Economic Accountability for Training: Demands and Responses

Article excerpt

Economic Accountability for Training: Demands and Responses

Accounting for the positive economic influence of training and development is the most critical issue in the training profession today. Business leaders realize how large the investment in training and development has become. So inevitably, questions about economic value arise: which training and development activities work? And at what cost?

Pressed to address those questions, many training and development professionals find themselves struggling to meet the expectations of managers and employees who want more training--and proof that particular training programs are worthwhile.

Despite the growing demand for accountability, financial accounting for training shows only a slight increase. As a rule, although training and development are undergoing more financial analysis, they are accounted for less than any other major corporate investment. For instance, a 1988 ASTD poll of organizations that led in training evaluation found that only 20 percent evaluated in terms of training's economic effect on the organization. In other words, when it comes to investments in training and development, subjective decisions prevail.
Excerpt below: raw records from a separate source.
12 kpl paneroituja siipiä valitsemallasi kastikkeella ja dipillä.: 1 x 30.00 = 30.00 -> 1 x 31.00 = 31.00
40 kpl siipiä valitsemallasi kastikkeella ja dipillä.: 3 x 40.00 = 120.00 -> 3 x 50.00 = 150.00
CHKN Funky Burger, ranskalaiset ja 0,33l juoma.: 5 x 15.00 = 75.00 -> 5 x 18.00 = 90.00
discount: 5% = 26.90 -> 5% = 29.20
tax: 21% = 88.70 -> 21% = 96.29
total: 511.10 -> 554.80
Many training professionals contend that accounting for training (through measurement and evaluation) takes too much time or is too costly. But, ASTD research has revealed organizations that account for training in flexible, practical ways, using relatively simple and inexpensive means. The training professionals in those organizations understand that, in the current business climate, accounting for training is essential to success and, sometimes, to survival.
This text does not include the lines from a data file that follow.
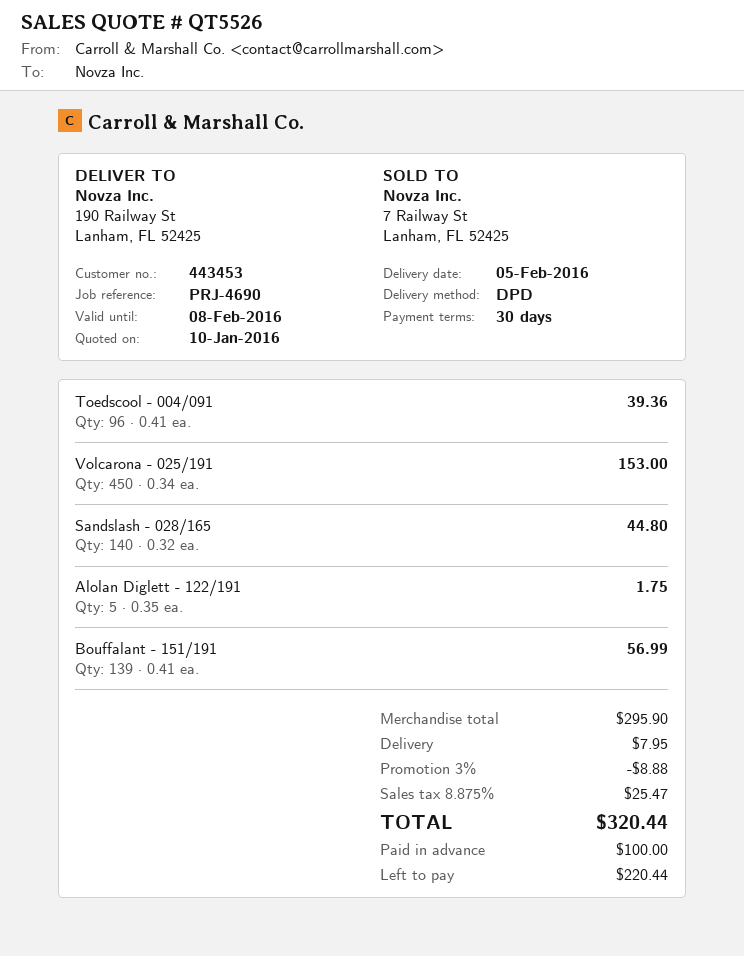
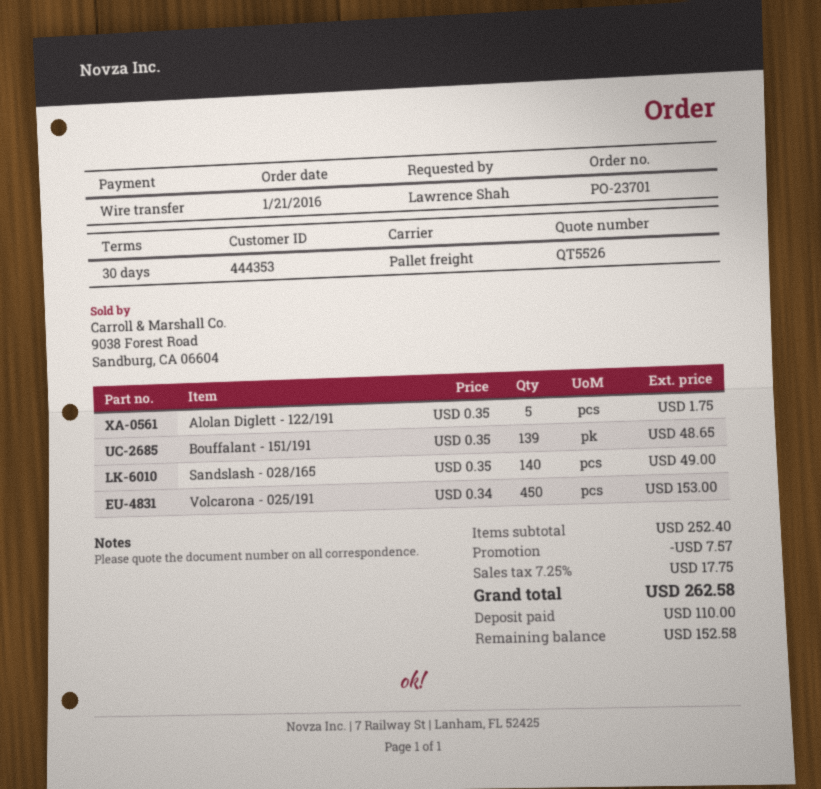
customer number: 443453 -> 444353
shipping method: DPD -> pallet freight
Toedscool - 004/091: 96 x 0.41 = 39.36 -> none
Sandslash - 028/165: 140 x 0.32 = 44.80 -> 140 x 0.35 = 49.00
Bouffalant - 151/191: 139 x 0.41 = 56.99 -> 139 x 0.35 = 48.65
subtotal: 295.90 -> 252.40
discount: 8.88 -> 7.57
shipping: 7.95 -> none
tax: 8.875% = 25.47 -> 7.25% = 17.75
total: 320.44 -> 262.58
deposit: 100.00 -> 110.00
balance: 220.44 -> 152.58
At times economic conditions demand measurement and evaluation of all business functions, or top management may require financial justification for a training department's budget. But more often, and most important, are the routine judgments that top managers make about training's worth, using whatever information is available. Whether they say so or not, top managers constantly evaluate training efforts and assign a value to them.
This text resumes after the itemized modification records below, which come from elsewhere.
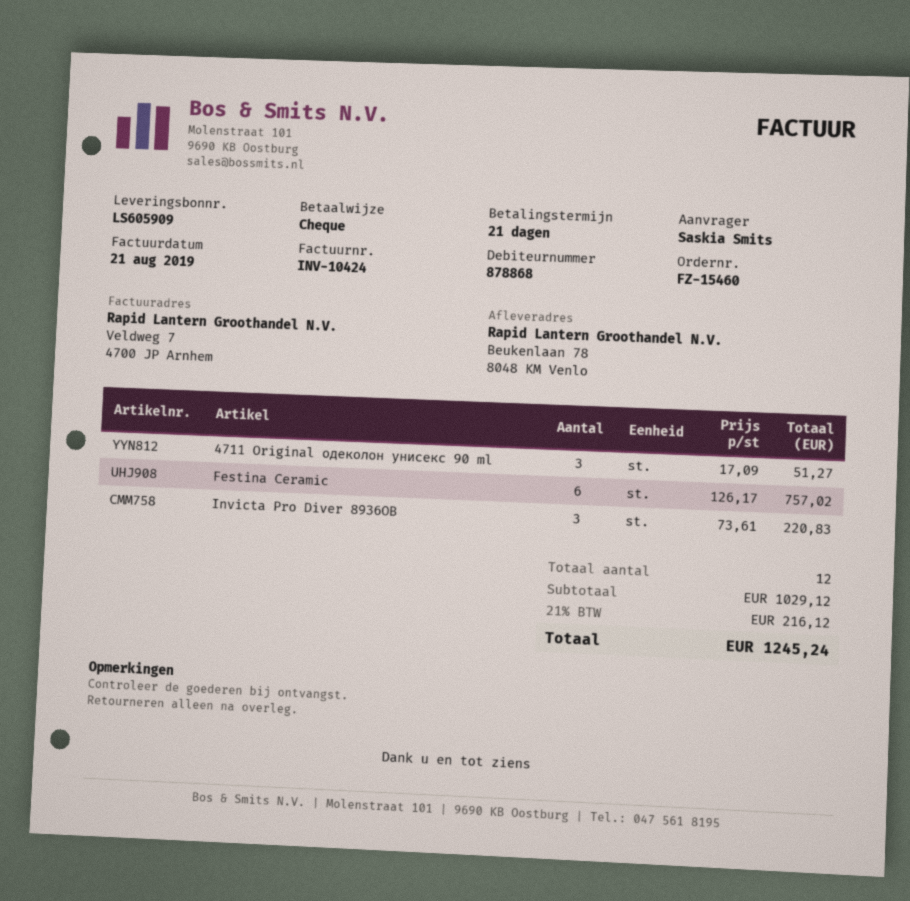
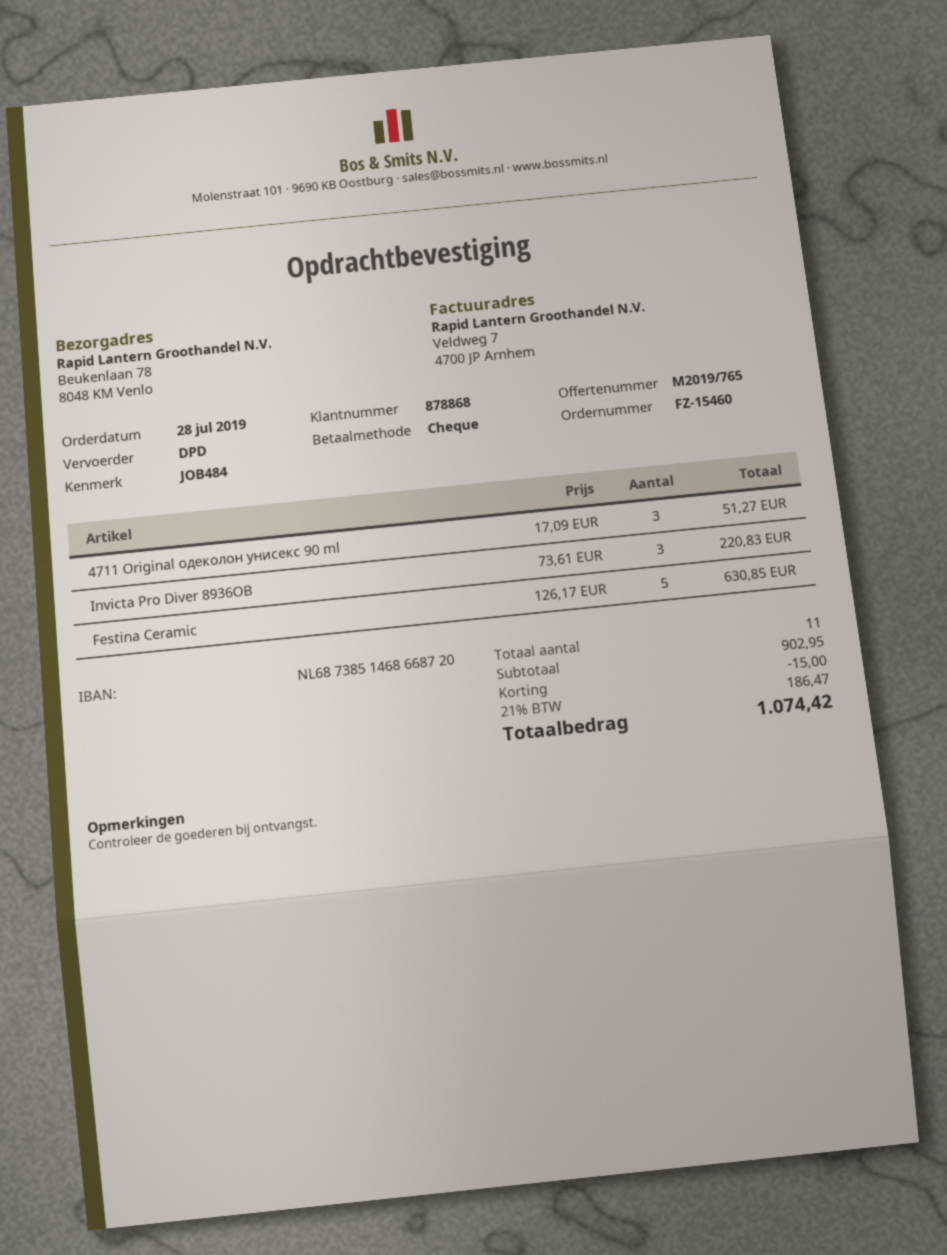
Festina Ceramic: 6 x 126.17 = 757.02 -> 5 x 126.17 = 630.85
total quantity: 12 -> 11
subtotal: 1029.12 -> 902.95
discount: none -> 15.00
tax: 21% = 216.12 -> 21% = 186.47
total: 1245.24 -> 1074.42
If realistic information isn't at hand, these decision makers may draw arbitrary, inaccurate conclusions. Their view of training's worth may be based on its word-of-mouth reputation for past efforts or on their perceptions about training personnel. In the past, many training departments thrived on the basis of excellent reputations. But during the economic downturns and downsizing of the 1980s, a reputation unsubstantiated by data often proved inadequate evidence of a department's contribution and worth.

Human resource development (HRD) professionals reluctant to account for training need to reorient their thinking to face the business realities of the nineties. Instead of deciding whether to measure and evaluate training's results, they must decide how to determine its costs and benefits.

Advances in accounting for training

Many HRD professionals have discovered that accounting for training doesn't have to be cumbersome and doesn't necessarily lead to criticism. Trainers and training participants are usually more accepting of evaluation when its purpose is clear: evaluation information signals whether a training program is improving participant or organizational performance to an extent that's worth the investment.

Analysis of performance data may indicate that, to help improve participants' on-the-job performance and promote achievement of business goals, training program components need to be changed. Other aspects of performance management--personnel selection and compensation, tools and job aids, and so on--may also require adjustment.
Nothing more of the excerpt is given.